Playbooks terminated unexpectedly after 4 hours
Please confirm the following
- [X] I agree to follow this project's code of conduct.
- [X] I have checked the current issues for duplicates.
- [X] I understand that AWX is open source software provided for free and that I might not receive a timely response.
Summary
Playbooks running longer than 4 hours are terminated unexpectedly. The Jobs finish with error state in GUI. The exit code "137" Same issue : closed without resolution.

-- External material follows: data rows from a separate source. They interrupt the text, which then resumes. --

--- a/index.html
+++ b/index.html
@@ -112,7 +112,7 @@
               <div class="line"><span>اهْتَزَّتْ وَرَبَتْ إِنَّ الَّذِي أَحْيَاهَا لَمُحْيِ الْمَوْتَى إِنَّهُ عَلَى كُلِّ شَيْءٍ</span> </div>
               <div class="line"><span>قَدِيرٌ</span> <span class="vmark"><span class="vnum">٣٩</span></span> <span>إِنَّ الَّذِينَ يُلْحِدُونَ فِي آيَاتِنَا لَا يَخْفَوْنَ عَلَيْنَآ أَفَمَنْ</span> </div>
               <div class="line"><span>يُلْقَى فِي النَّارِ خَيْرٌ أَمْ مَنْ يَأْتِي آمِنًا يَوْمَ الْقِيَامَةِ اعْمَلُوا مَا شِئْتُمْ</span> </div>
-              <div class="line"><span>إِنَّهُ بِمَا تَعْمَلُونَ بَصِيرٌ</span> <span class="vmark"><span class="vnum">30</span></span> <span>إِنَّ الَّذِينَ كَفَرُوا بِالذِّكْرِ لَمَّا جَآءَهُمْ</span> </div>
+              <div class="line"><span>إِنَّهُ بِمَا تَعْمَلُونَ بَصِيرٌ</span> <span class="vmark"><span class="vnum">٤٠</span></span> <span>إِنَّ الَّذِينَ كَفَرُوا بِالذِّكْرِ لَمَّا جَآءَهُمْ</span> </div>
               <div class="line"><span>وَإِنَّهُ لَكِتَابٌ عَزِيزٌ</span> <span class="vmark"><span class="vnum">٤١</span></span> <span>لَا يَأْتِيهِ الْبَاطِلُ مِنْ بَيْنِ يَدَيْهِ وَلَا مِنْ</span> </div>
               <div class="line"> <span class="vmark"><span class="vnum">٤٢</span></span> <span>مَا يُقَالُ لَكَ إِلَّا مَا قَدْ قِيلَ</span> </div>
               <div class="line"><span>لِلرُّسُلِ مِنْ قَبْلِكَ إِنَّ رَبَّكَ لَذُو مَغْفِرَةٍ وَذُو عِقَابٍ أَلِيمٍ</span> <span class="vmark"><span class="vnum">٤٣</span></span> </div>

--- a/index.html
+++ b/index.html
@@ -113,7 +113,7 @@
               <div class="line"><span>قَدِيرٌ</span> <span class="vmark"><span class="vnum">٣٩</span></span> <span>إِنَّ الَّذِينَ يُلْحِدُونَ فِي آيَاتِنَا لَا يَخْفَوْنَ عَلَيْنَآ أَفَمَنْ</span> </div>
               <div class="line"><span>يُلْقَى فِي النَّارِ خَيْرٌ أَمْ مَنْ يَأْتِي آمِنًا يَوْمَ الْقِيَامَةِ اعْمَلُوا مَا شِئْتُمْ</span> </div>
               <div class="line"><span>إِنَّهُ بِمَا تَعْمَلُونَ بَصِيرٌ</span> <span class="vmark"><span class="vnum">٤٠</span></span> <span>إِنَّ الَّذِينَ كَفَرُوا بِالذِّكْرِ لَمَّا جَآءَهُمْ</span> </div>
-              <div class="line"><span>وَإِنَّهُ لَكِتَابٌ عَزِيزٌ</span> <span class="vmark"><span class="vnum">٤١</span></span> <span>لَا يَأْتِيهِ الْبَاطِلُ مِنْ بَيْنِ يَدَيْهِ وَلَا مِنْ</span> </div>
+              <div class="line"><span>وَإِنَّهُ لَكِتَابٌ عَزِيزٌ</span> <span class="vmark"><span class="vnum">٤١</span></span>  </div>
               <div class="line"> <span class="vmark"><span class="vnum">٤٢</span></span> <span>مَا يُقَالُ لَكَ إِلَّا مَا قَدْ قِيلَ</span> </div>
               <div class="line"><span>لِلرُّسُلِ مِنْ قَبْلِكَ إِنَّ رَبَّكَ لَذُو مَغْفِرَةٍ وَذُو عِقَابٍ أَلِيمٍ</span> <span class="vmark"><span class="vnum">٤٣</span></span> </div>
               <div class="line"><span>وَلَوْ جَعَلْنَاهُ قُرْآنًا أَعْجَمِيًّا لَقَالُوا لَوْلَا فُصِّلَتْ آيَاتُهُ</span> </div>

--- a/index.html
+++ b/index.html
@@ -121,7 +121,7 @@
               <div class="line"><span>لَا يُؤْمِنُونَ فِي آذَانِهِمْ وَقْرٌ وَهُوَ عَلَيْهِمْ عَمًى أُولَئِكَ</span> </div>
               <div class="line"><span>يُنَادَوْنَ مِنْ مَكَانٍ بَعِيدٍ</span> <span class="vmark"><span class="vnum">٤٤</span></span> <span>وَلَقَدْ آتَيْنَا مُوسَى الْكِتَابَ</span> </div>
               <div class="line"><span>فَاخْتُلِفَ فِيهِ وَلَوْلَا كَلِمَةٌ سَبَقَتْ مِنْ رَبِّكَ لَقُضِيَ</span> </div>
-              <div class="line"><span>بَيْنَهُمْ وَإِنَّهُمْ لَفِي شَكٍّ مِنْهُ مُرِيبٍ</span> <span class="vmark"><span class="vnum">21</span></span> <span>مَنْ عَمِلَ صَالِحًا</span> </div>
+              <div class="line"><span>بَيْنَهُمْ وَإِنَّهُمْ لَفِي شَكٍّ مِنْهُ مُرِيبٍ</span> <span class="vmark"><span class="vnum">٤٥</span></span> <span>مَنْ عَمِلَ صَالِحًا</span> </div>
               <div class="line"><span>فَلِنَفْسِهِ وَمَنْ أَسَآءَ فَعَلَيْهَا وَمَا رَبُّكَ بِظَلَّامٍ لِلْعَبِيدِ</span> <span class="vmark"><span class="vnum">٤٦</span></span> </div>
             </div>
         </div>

Tested on versions: AWX 19.4.0 and AWX 20.0.0
AWX version
20.0.0
Select the relevant components
- [ ] UI
- [x] API
- [ ] Docs
Installation method
kubernetes
Modifications
yes
Ansible version
core 2.13.0.dev0
Operating system
CentOS8
Web browser
Chrome
Steps to reproduce
-
hosts: all gather_facts: no
tasks:
- name: Run Job shell: | while(1){ Write-Output "." start-sleep -seconds 1800 } args: executable: /usr/bin/pwsh async: 43200 poll: 900 register: pwsh_output_job ignore_errors: true
Expected results
Playbook completes successfully
Actual results
Container running the job is terminated after running for 4 hours
Additional information
exitCode: 137
Anything new in this topic?
Hi, we are also seeing this issue on K3s using AWX 19.5.0 and 21.0.0. A few things we observed looking at this:
- Jobs fail after the last task over the 4 hour mark has completed
- for example a wait_for task with a timeout of 8 hours causes the job to fail with error after 8 hours, a 5 hour task fails after 5 hours
- The limit seems to be pretty much exactly 4 hours as jobs running 3h 50min complete successfully
- Jobs are not continued in the background as the Pod is deleted instantly after the job errors
- Also happens with job timeout set in the job template
@spireob maybe you can check below
- https://github.com/ansible/awx/issues/9961
- https://github.com/ansible/awx/issues/11338 it could be related to that issues.
I've the same issue of 4hrs jobs end with errors (in k3s)
We also encounter an issue like this regularly. It seems awx-task just decides that the job is done and kills the pod.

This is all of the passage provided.